L’autre, qui réunit autour de Jobs les ennemis jurés Gates et Ellison (avocat du Network computer), affiche au grand jour -et au grand dam de Netscape !- une puissante alliance stratégique probablement en mesure de définir et caractériser l’avenir technologique et communicationnel mondial. Étant entendu que l’accord profite surtout à la force obscure. Un, Microsoft impose son Office 98 et son Internet Explorer sur un marché Mac de 8 millions de clients potentiels. Deux, Microsoft se prémunit contre les lois antitrust de la Federal trade commission, très agaçante ces derniers temps.
Voici donc deux formidables tentatives honteusement culottées de s’approprier une bonne fois pour toutes les contenus et les contenants du cyberespace pour une nation qui, rappelons-le, compte en son sein les deux tiers de la population connectée.
Rageant, certes, mais peut-on désapprouver le gouvernement américain, décidément très pragmatique, dans sa volonté d’opter pour une politique libérale absolue en totale adéquation avec la nature même du réseau mondial ? Et peut-on reprocher à Bill Gates de vouloir sauver la firme de Cuppertino d’une mort lente mais certaine ?

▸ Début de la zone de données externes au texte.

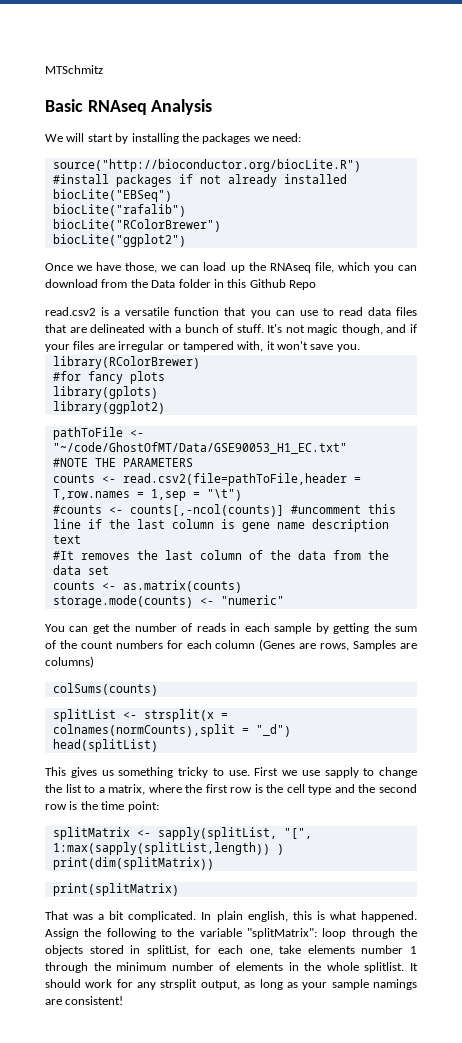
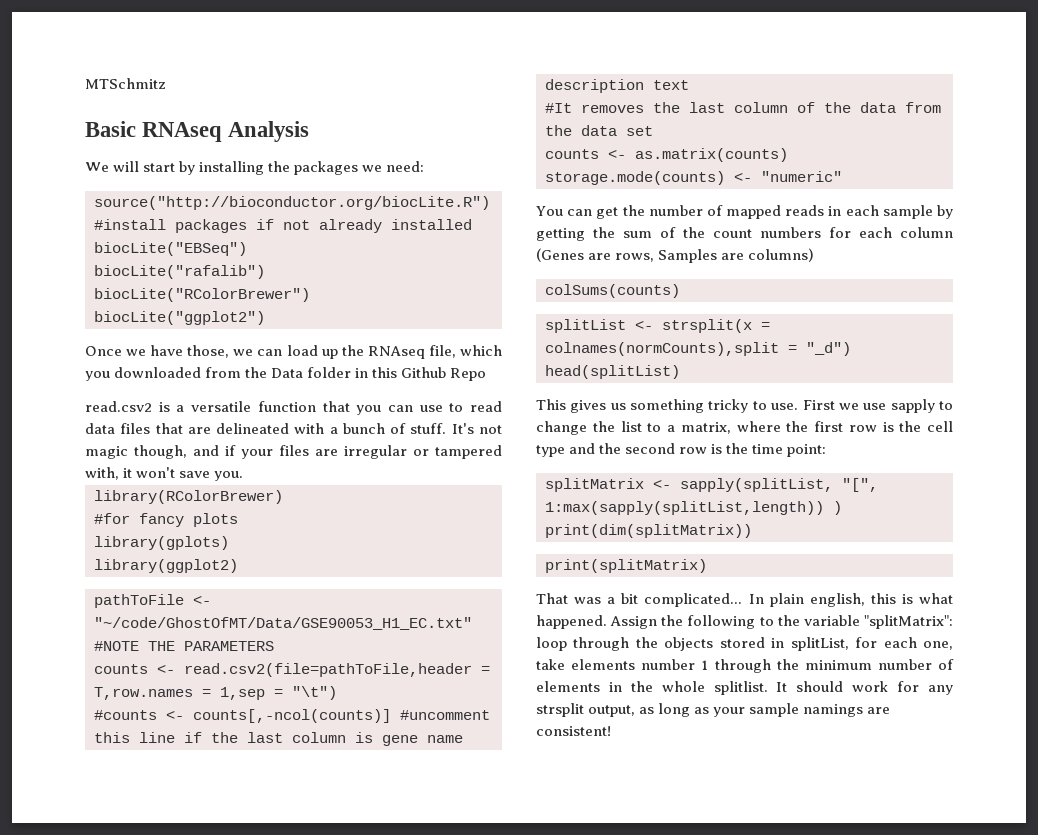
[398,265,417,271] [45,279,98,288] can download -> [114,367,202,378] downloaded
(193, 627) none -> [726,205,782,219] mapped
[128,911,197,922] complicated. -> [644,593,743,607] complicated...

Non bien sûr, car au-delà des intentions cachées, les résolutions sont pleines de bon sens et, nous le verrons à coup sûr, diaboliquement efficaces ! Et ce ne sont certainement pas les velléités européennes qui entraveront cette tragique hégémonie. L’Allemagne s’acharne à censurer le réseau et Christian Perret, secrétaire d’État français à l’industrie, indiquait récemment que « vouloir faire d’Internet une zone de non-droit reviendrait à laisser le champ libre à toutes les malversations » (Les Echos, 9 juillet 97). Texto !
Deux solutions donc : le refus catégorique ou la riposte active. Toute la question étant de savoir si l’on veut dans un proche avenir, fréquenter par intermittence une zone américaine stratégique conquise, ou s’installer durablement sur un septième continent pluri-culturel et international.